5. **Test hypotheses**: Analytical study — typically case-control during outbreaks (cases are already identified, recruit controls from the same population). Calculate OR for each suspected exposure. Dose-response relationship strengthens causal inference (those who ate more of the implicated food had higher attack rates).

6. **Implement control measures**: Don't wait for definitive results when the evidence is strong enough and the disease is serious. Remove contaminated product, close the exposure source, isolate cases, prophylax contacts, issue public communications.

## Infectious Disease Dynamics

### Transmission and R0
R0 is the average number of secondary cases generated by one primary case in a fully susceptible population. R0 > 1: epidemic grows. R0 < 1: epidemic dies out. R0 = 1: endemic steady state.

R0 values for reference: measles 12-18 (highest known for respiratory pathogens), chickenpox 10-12, COVID-19 original strain 2.5-3.5, influenza 1.5-2.0, Ebola 1.5-2.5. R0 is NOT a fixed biological constant — it depends on contact patterns, population density, and environmental conditions.

Rt (effective reproduction number) accounts for immunity in the population. Rt = R0 × (proportion susceptible). Herd immunity threshold = 1 - 1/R0. For measles (R0 = 15), herd immunity requires 93% immunity — explaining why even small drops in vaccination coverage trigger outbreaks.

### Infection Control
**Chain of infection**: Pathogen → Reservoir → Portal of exit → Mode of transmission → Portal of entry → Susceptible host. Breaking any link interrupts transmission.

**Standard precautions**: Applied to ALL patient care regardless of Dx. Hand hygiene (single most effective measure — WHO's 5 moments: before patient contact, before aseptic procedure, after body fluid exposure, after patient contact, after touching patient surroundings), PPE based on anticipated exposure, safe injection practices, respiratory hygiene.

**Transmission-based precautions**: Contact (MRSA, C. difficile — gown and gloves, dedicated equipment), Droplet (influenza, meningococcus — surgical mask within 6 feet), Airborne (TB, measles, varicella — N95 respirator, negative-pressure room, minimum 6 air changes per hour in existing facilities, 12 in new construction).

**Healthcare-associated infections (HAI)**: Central line-associated bloodstream infections (CLABSI), catheter-associated urinary tract infections (CAUTI), surgical site infections (SSI), ventilator-associated pneumonia (VAP), and C. difficile infections. Evidence-based bundles reduce HAI rates by 50-70%: CLABSI bundle (hand hygiene, maximal barrier precautions, chlorhexidine skin prep, optimal site selection — avoid femoral, daily line necessity review). CDC estimates 1 in 31 hospital patients has at least one HAI on any given day.

## Global Health

### Health Systems Frameworks
WHO's six building blocks: service delivery, health workforce, health information systems, access to essential medicines, financing, and leadership/governance. Strengthening primary healthcare is the most cost-effective investment — every $1 spent on primary care in low-income countries returns $3-11 in reduced hospitalizations, improved productivity, and economic growth.

### IHR and Pandemic Preparedness
The IHR (2005) requires 196 countries to detect, assess, report, and respond to public health events of international concern. Core capacities include surveillance, laboratory, rapid response teams, risk communication, and points of entry (ports, airports, ground crossings).

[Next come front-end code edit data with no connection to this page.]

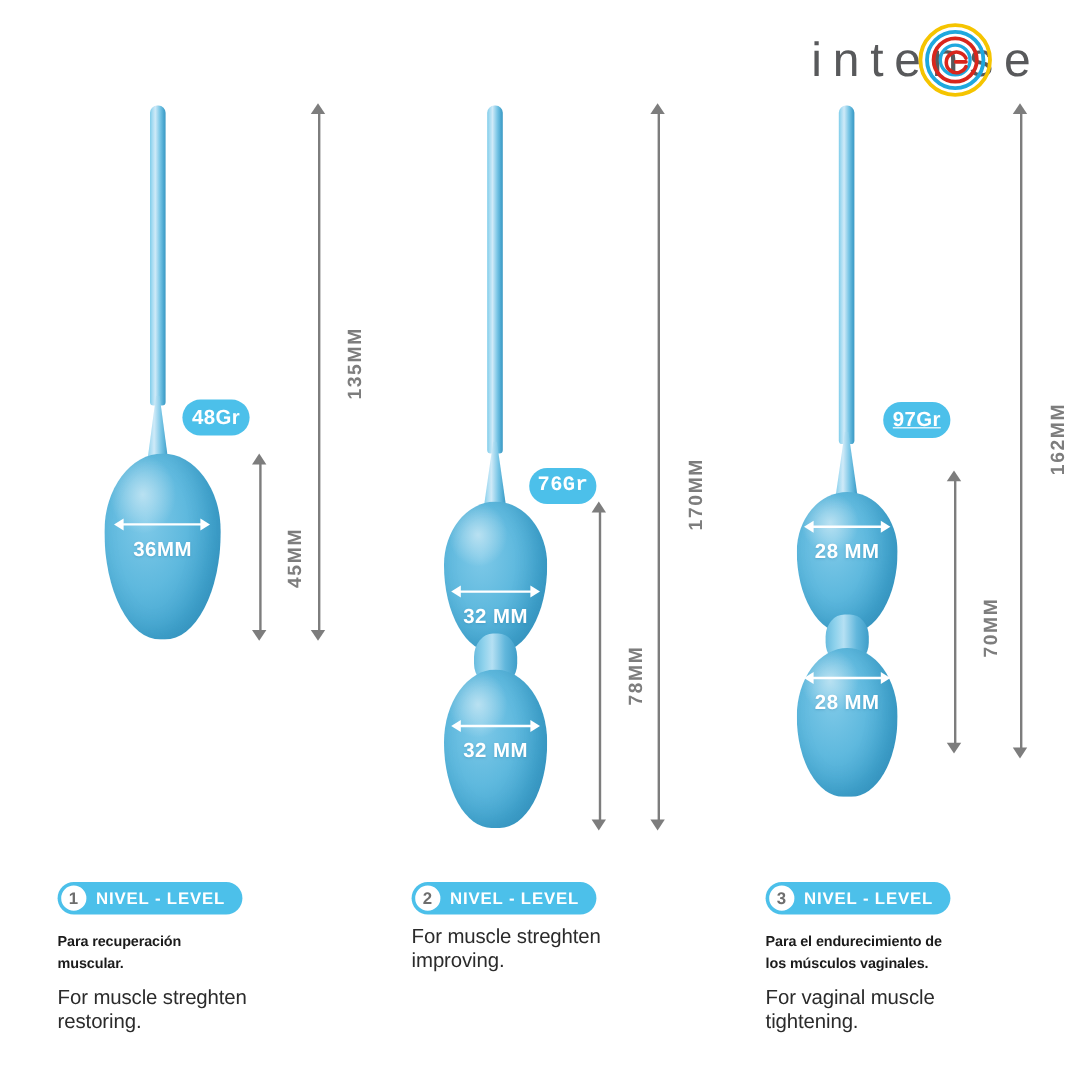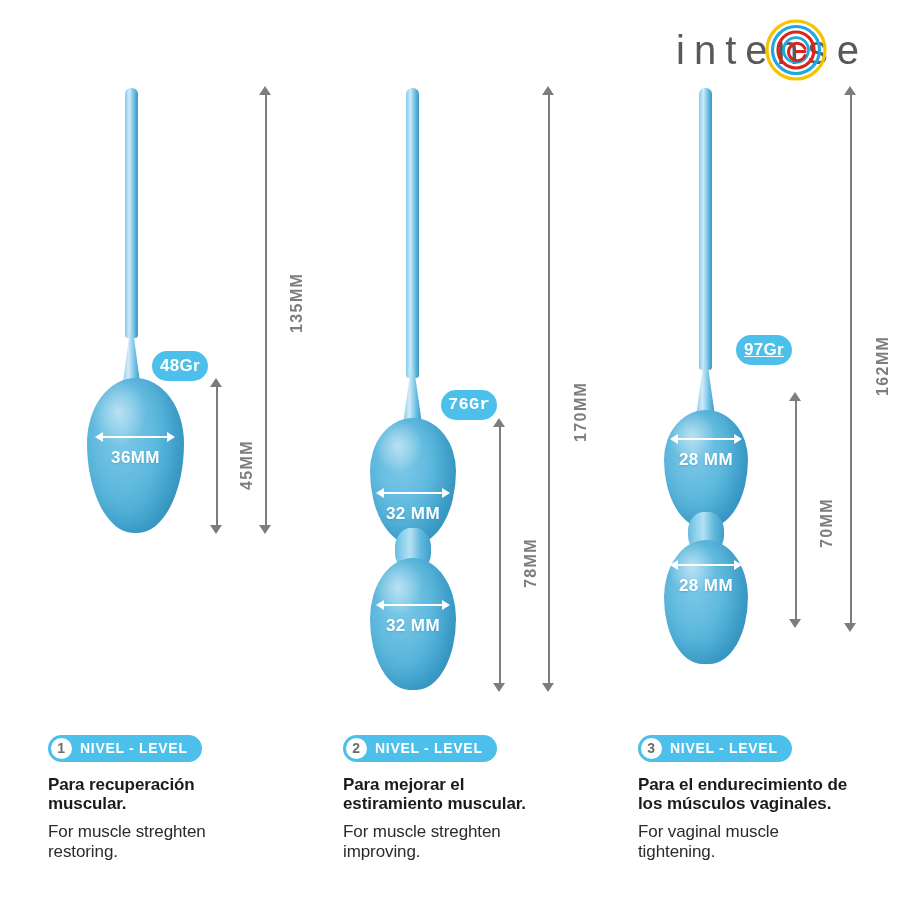"48Gr" div.weight-pill { top: 351px -> 333px }
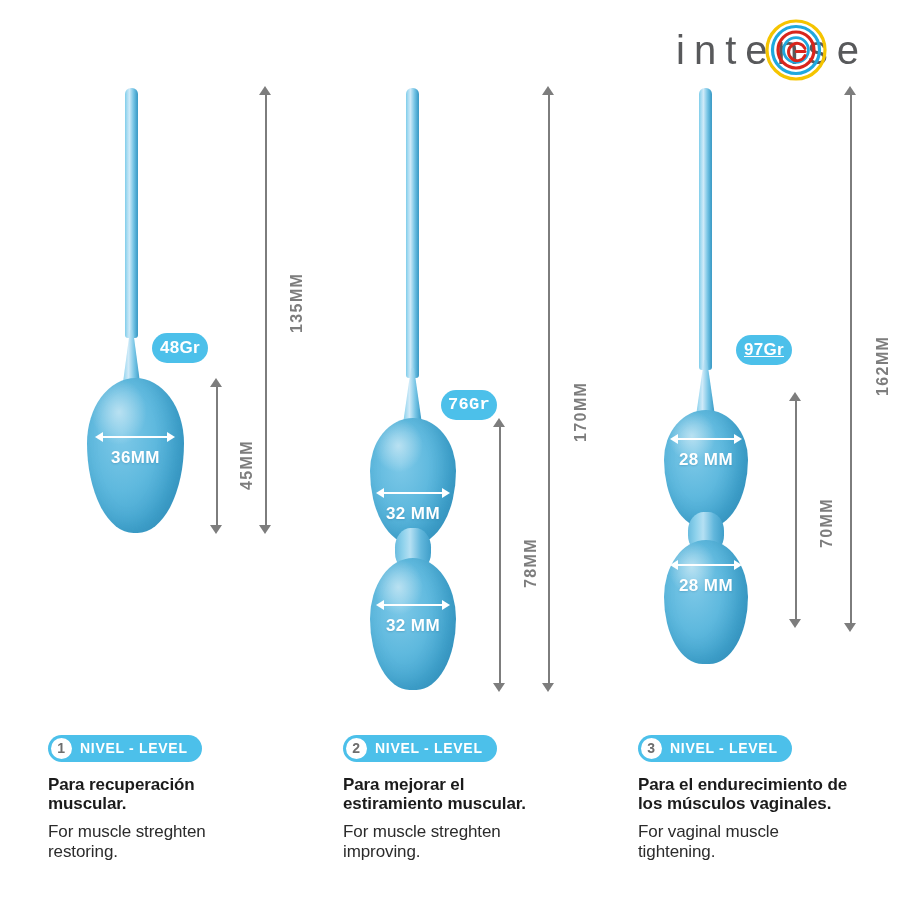"Para recuperación" .cap-es { font-size: 17px -> 12px }
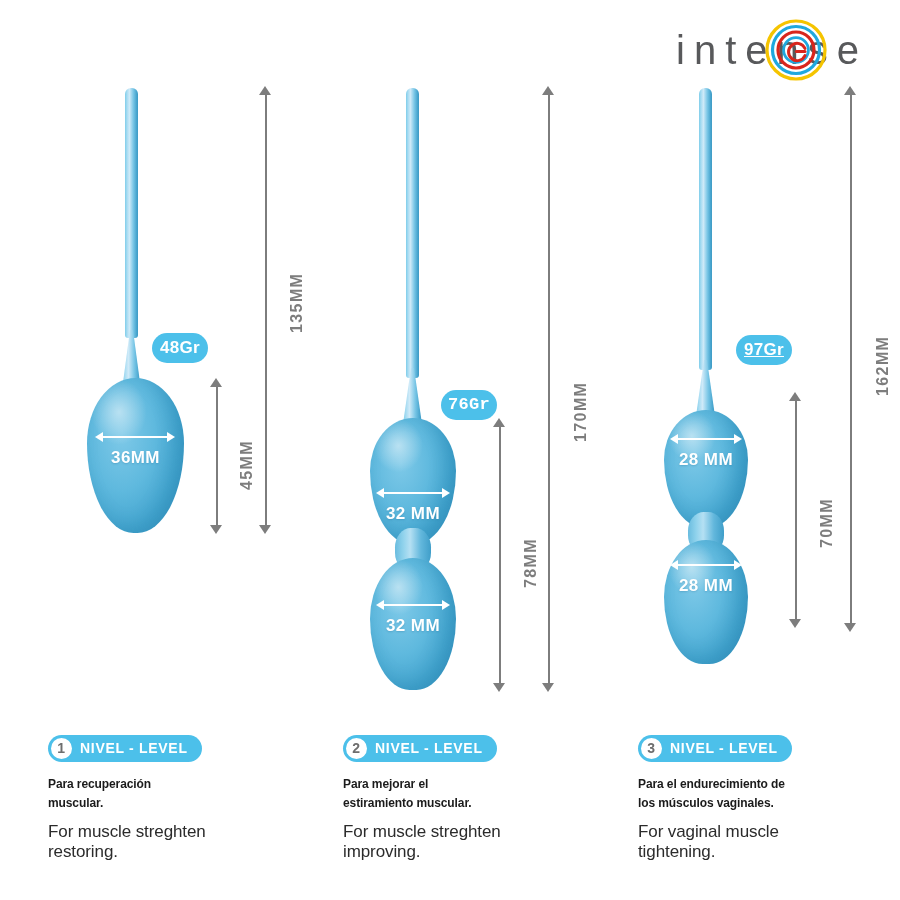"Para mejorar el" div.cap-es { html: <div>Para mejorar el estiramiento muscular.</div> -> none }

Joint External Evaluation (JEE) assesses country preparedness across 19 technical areas. Global Health Security Index scores reveal that most countries — including high-income nations — have significant gaps in preparedness. The COVID-19 pandemic demonstrated that high index scores did not reliably predict performance, highlighting the importance of political will, public trust, and social infrastructure alongside technical capacity.